Excerpts from a dataset:
++++++++++++++++++++

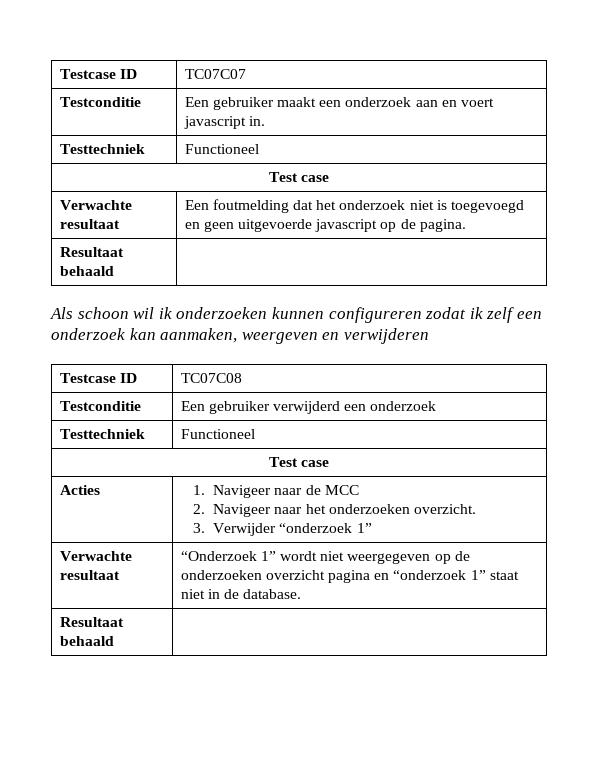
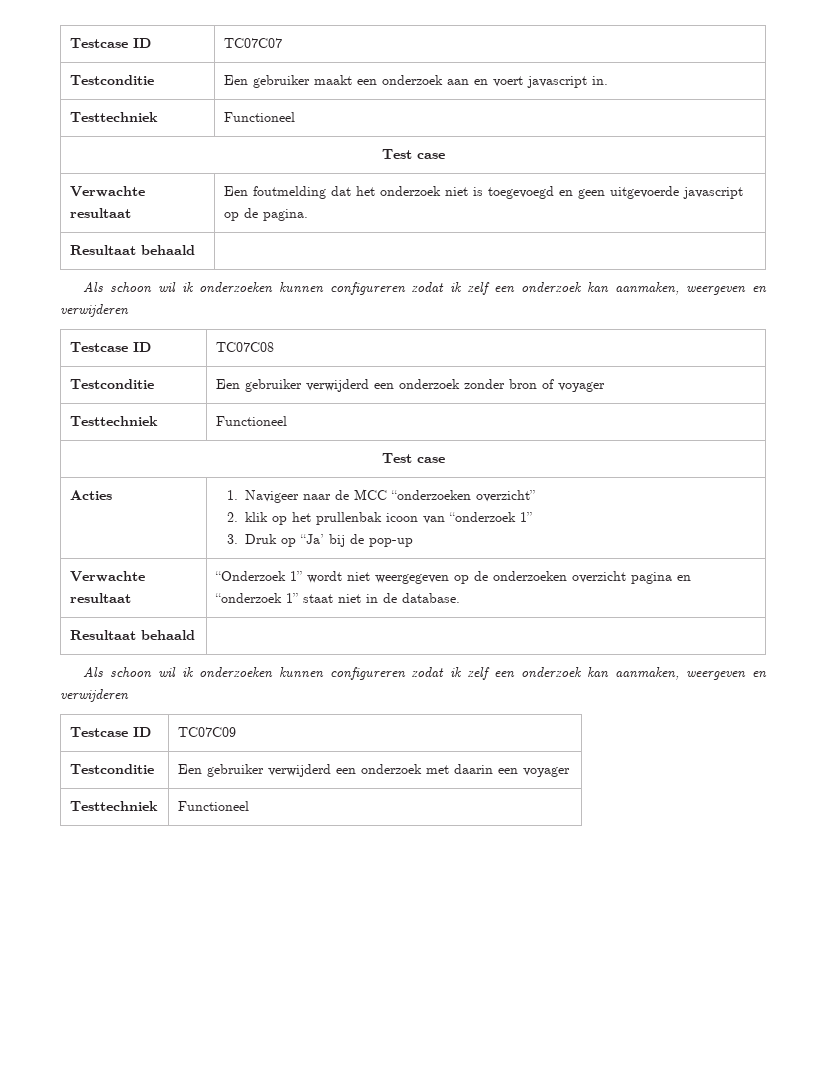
- Testconditie | Een gebruiker verwijderd een onderzoek
+ Testconditie | Een gebruiker verwijderd een onderzoek zonder bron of voyager
- Acties | 1. Navigeer naar de MCC
- 2. Navigeer naar het onderzoeken overzicht.
- 3. Verwijder “onderzoek 1”
+ Acties | 1. Navigeer naar de MCC “onderzoeken overzicht”
+ 2. klik op het prullenbak icoon van “onderzoek 1”
+ 3. Druk op “Ja’ bij de pop-up
  Verwachte resultaat | “Onderzoek 1” wordt niet weergegeven op de onderzoeken overzicht pagina en “onderzoek 1” staat niet in de database.
  Resultaat behaald |
+ Als schoon wil ik onderzoeken kunnen configureren zodat ik zelf een onderzoek kan aanmaken, weergeven en verwijderen
+ Testcase ID | TC07C09
+ Testconditie | Een gebruiker verwijderd een onderzoek met daarin een voyager
+ Testtechniek | Functioneel

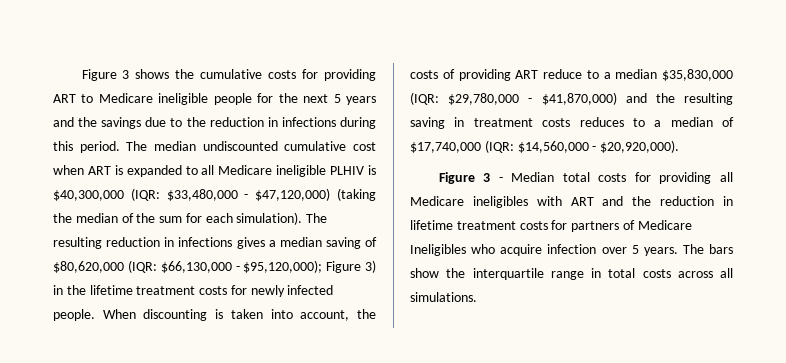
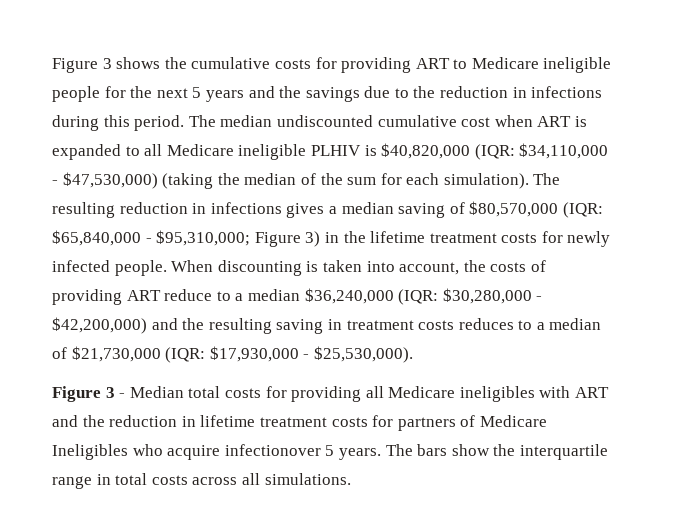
- The median undiscounted cumulative cost when ART is expanded to all Medicare ineligible PLHIV is $40,300,000 (IQR: $33,480,000 - $47,120,000) (taking the median of the sum for each simulation).
+ The median undiscounted cumulative cost when ART is expanded to all Medicare ineligible PLHIV is $40,820,000 (IQR: $34,110,000 - $47,530,000) (taking the median of the sum for each simulation).
- The resulting reduction in infections gives a median saving of $80,620,000 (IQR: $66,130,000 - $95,120,000); Figure 3) in the lifetime treatment costs for newly infected people.
+ The resulting reduction in infections gives a median saving of $80,570,000 (IQR: $65,840,000 - $95,310,000; Figure 3) in the lifetime treatment costs for newly infected people.
- When discounting is taken into account, the costs of providing ART reduce to a median $35,830,000 (IQR: $29,780,000 - $41,870,000) and the resulting saving in treatment costs reduces to a median of $17,740,000 (IQR: $14,560,000 - $20,920,000).
+ When discounting is taken into account, the costs of providing ART reduce to a median $36,240,000 (IQR: $30,280,000 - $42,200,000) and the resulting saving in treatment costs reduces to a median of $21,730,000 (IQR: $17,930,000 - $25,530,000).
- Figure 3 - Median total costs for providing all Medicare ineligibles with ART and the reduction in lifetime treatment costs for partners of Medicare Ineligibles who acquire infection over 5 years.
+ Figure 3 - Median total costs for providing all Medicare ineligibles with ART and the reduction in lifetime treatment costs for partners of Medicare Ineligibles who acquire infectionover 5 years.

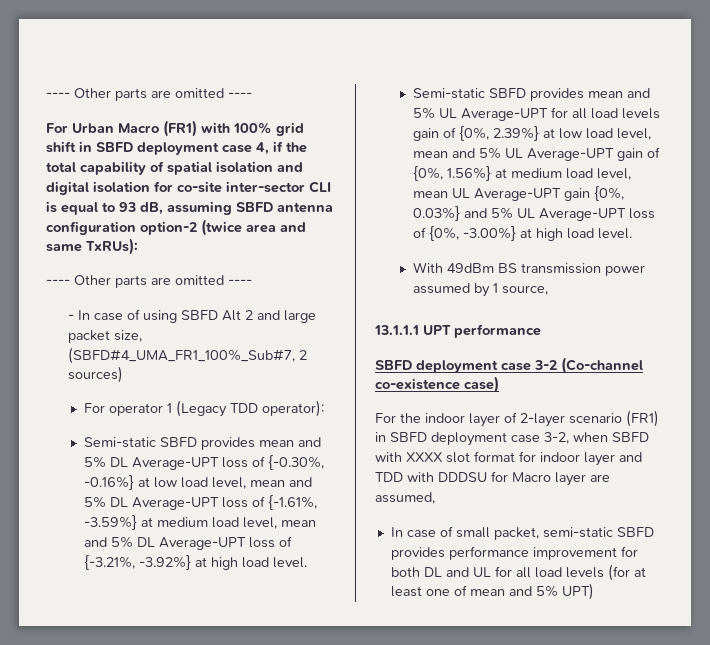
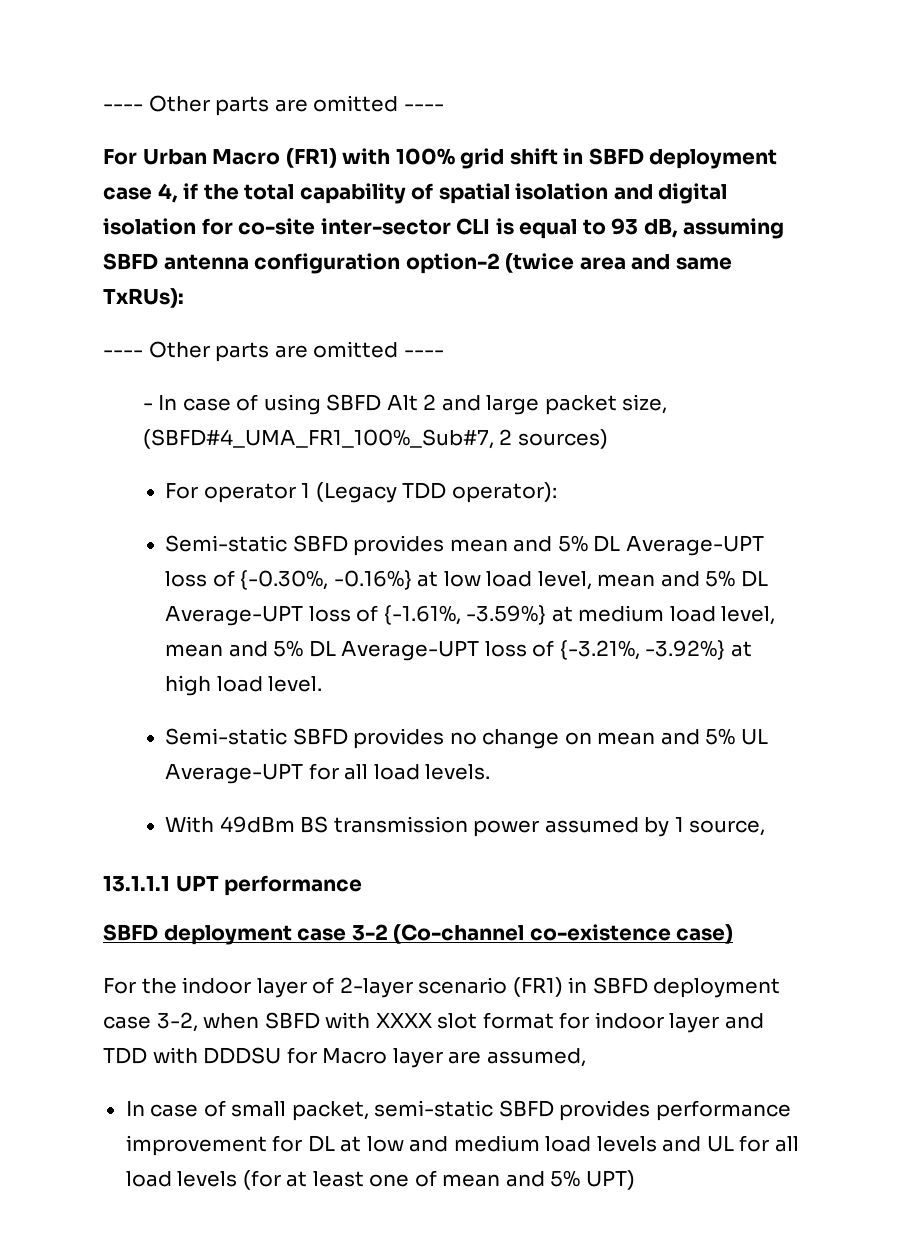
- Semi-static SBFD provides mean and 5% UL Average-UPT for all load levels gain of {0%, 2.39%} at low load level, mean and 5% UL Average-UPT gain of {0%, 1.56%} at medium load level, mean UL Average-UPT gain {0%, 0.03%} and 5% UL Average-UPT loss of {0%, -3.00%} at high load level.
+ Semi-static SBFD provides no change on mean and 5% UL Average-UPT for all load levels.
- In case of small packet, semi-static SBFD provides performance improvement for both DL and UL for all load levels (for at least one of mean and 5% UPT)
+ In case of small packet, semi-static SBFD provides performance improvement for DL at low and medium load levels and UL for all load levels (for at least one of mean and 5% UPT)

++++++++++++++++++++

__YOUR GOAL__. Up to and including the line that holds "- The resulting", restate word for word each line of the records from their start, and only those lines, leaving out the pictures.

__RESPONSE TO THE TASK__.
- Testconditie | Een gebruiker verwijderd een onderzoek
+ Testconditie | Een gebruiker verwijderd een onderzoek zonder bron of voyager
- Acties | 1. Navigeer naar de MCC
- 2. Navigeer naar het onderzoeken overzicht.
- 3. Verwijder “onderzoek 1”
+ Acties | 1. Navigeer naar de MCC “onderzoeken overzicht”
+ 2. klik op het prullenbak icoon van “onderzoek 1”
+ 3. Druk op “Ja’ bij de pop-up
  Verwachte resultaat | “Onderzoek 1” wordt niet weergegeven op de onderzoeken overzicht pagina en “onderzoek 1” staat niet in de database.
  Resultaat behaald |
+ Als schoon wil ik onderzoeken kunnen configureren zodat ik zelf een onderzoek kan aanmaken, weergeven en verwijderen
+ Testcase ID | TC07C09
+ Testconditie | Een gebruiker verwijderd een onderzoek met daarin een voyager
+ Testtechniek | Functioneel

- The median undiscounted cumulative cost when ART is expanded to all Medicare ineligible PLHIV is $40,300,000 (IQR: $33,480,000 - $47,120,000) (taking the median of the sum for each simulation).
+ The median undiscounted cumulative cost when ART is expanded to all Medicare ineligible PLHIV is $40,820,000 (IQR: $34,110,000 - $47,530,000) (taking the median of the sum for each simulation).
- The resulting reduction in infections gives a median saving of $80,620,000 (IQR: $66,130,000 - $95,120,000); Figure 3) in the lifetime treatment costs for newly infected people.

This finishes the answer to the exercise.